We recently learned that a Texas woman got stranded in a remote part of Arizona after she ran out of gas during a solo trip to the Grand Canyon. We didn’t hear about this case until after the show about this woman’s rescue aired on 20/20 in March. But it is an interesting example of many survival scenarios coming together along with something we’ve written about before . . . surviving in the desert. (Read: Seven Rules of Desert Survival). How did this young woman do? Let’s check it out.

Amber VanHecke is 24 years old and was stranded for five days. When I was 24 I would have had no idea how to survive,  having given emergency preparation zero thought back then, so she probably automatically did better than I would have at her age. A mishap with Google Maps caused her to go way off track in the Havasupai Reservation and consequently she ran out of gas. You can watch a short, minute-long video of her 20/20 appearance on this Dallas News.com page.


She prepared for the possibility of being stranded. She had extra food and water with her, including high energy foods like almonds, pumpkin seeds, Goldfish and dried fruit. And she ate only enough to keep from starving. She said her stash of food could have lasted her 18 days. She cooked ramen noodles by leaving them on the dashboard of the car.

She built a HELP sign out of rocks. She noticed that planes occasionally flew overhead. I’m not sure whether her sign was large enough to be visible from the planes, but it couldn’t have hurt.

She parked her car by a man-made structure.

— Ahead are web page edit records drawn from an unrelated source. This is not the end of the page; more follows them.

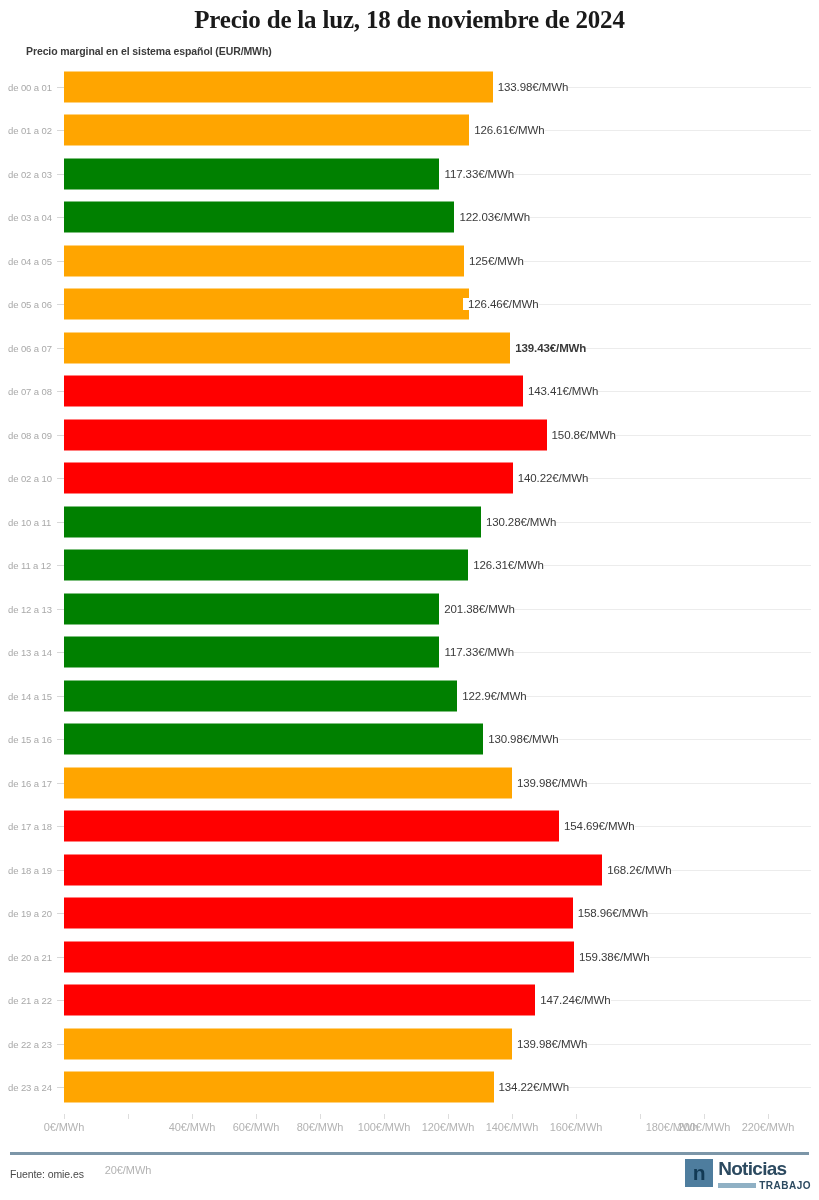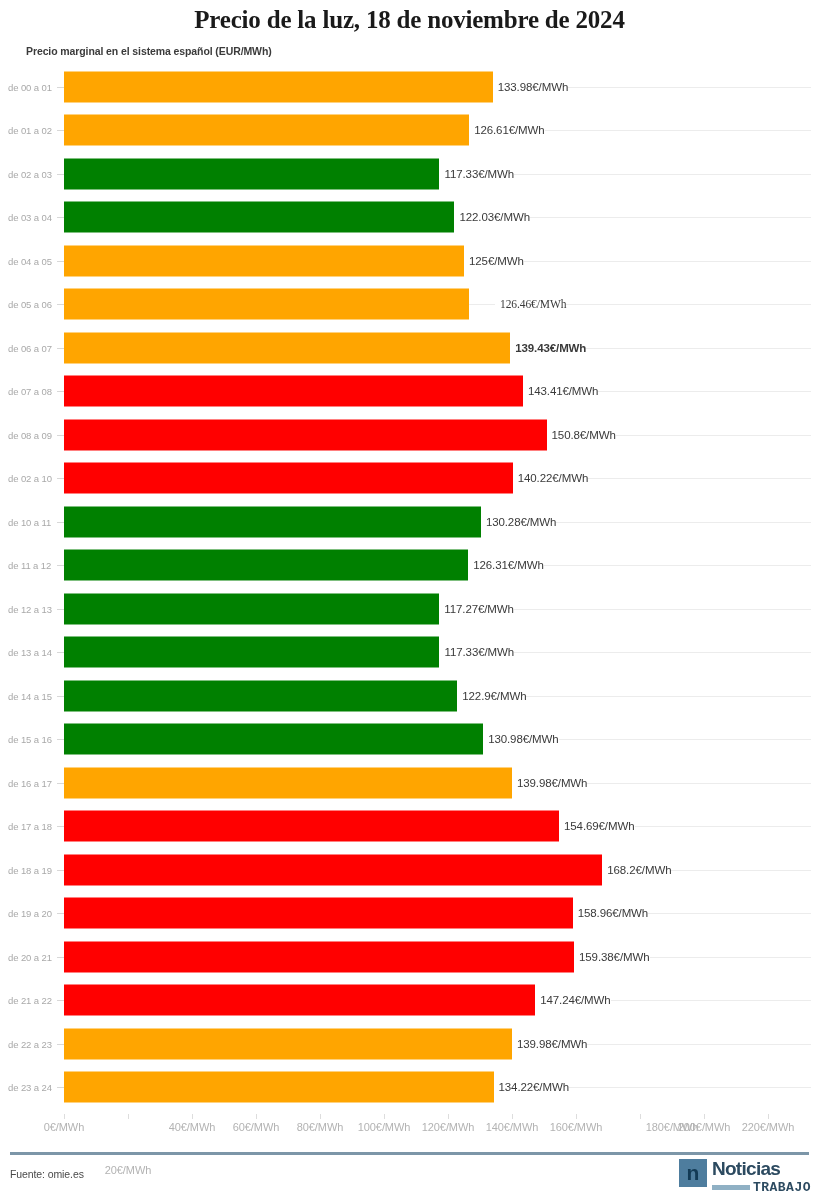--- a/index.html
+++ b/index.html
@@ -172,23 +172,23 @@
     gap: 3px;
     margin-top: 2px;
   }
   .logo-bar {
     flex: 1 1 auto;
     height: 5px;
     min-width: 38px;
     background: #8fb0c4;
   }
   .logo-trabajo {
-    font-family: Liberation Mono, monospace;
+    font-family: Liberation Sans, sans-serif;
     font-weight: bold;
-    font-size: 13px;
+    font-size: 10px;
     color: #2c4a60;
     letter-spacing: 0.5px;
   }
 </style>
 </head>
 <body>
 
 <div id="page">
 
   <div class="title">Precio de la luz, 18 de noviembre de 2024</div>
@@ -228,21 +228,21 @@
         <div class="tick-stub"></div>
         <div class="row-label">de 04 a 05</div>
         <div class="bar" style="width: 400px; background: rgb(255, 165, 0);"></div>
         <div class="bar-value" style="left: 464px;">125€/MWh</div>
       </div>
       <div class="row">
         <div class="gridline"></div>
         <div class="tick-stub"></div>
         <div class="row-label">de 05 a 06</div>
         <div class="bar" style="width: 404.672px; background: rgb(255, 165, 0);"></div>
-        <div class="bar-value" style="left: 495px; font-family: Liberation Serif, serif;">126.46€/MWh</div>
+        <div class="bar-value" style="left: 463px;">126.46€/MWh</div>
       </div>
       <div class="row">
         <div class="gridline"></div>
         <div class="tick-stub"></div>
         <div class="row-label">de 06 a 07</div>
         <div class="bar" style="width: 446.176px; background: rgb(255, 165, 0);"></div>
         <div class="bar-value" style="left: 510.176px; font-weight: bold;">139.43€/MWh</div>
       </div>
       <div class="row">
         <div class="gridline"></div>
@@ -277,21 +277,21 @@
         <div class="tick-stub"></div>
         <div class="row-label">de 11 a 12</div>
         <div class="bar" style="width: 404.192px; background: rgb(0, 128, 0);"></div>
         <div class="bar-value" style="left: 468.192px;">126.31€/MWh</div>
       </div>
       <div class="row">
         <div class="gridline"></div>
         <div class="tick-stub"></div>
         <div class="row-label">de 12 a 13</div>
         <div class="bar" style="width: 375.264px; background: rgb(0, 128, 0);"></div>
-        <div class="bar-value" style="left: 439.264px;">117.27€/MWh</div>
+        <div class="bar-value" style="left: 439.264px;">201.38€/MWh</div>
       </div>
       <div class="row">
         <div class="gridline"></div>
         <div class="tick-stub"></div>
         <div class="row-label">de 13 a 14</div>
         <div class="bar" style="width: 375.456px; background: rgb(0, 128, 0);"></div>
         <div class="bar-value" style="left: 439.456px;">117.33€/MWh</div>
       </div>
       <div class="row">
         <div class="gridline"></div>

This increased the chances that someone would come by the structure, and it provided some shade. Unfortunately, though, this structure blocked the view of her car by the one truck that drove by.

She left a note in her vehicle explaining where she had gone when she left the car. She left the vehicle and hiked an estimated 11 miles to make a 911 call. The call dropped before her location could be pinpointed, but rescuers were able to zero in on an area where they started looking. They found her car, but it was empty. They went down the road the note indicated and found her.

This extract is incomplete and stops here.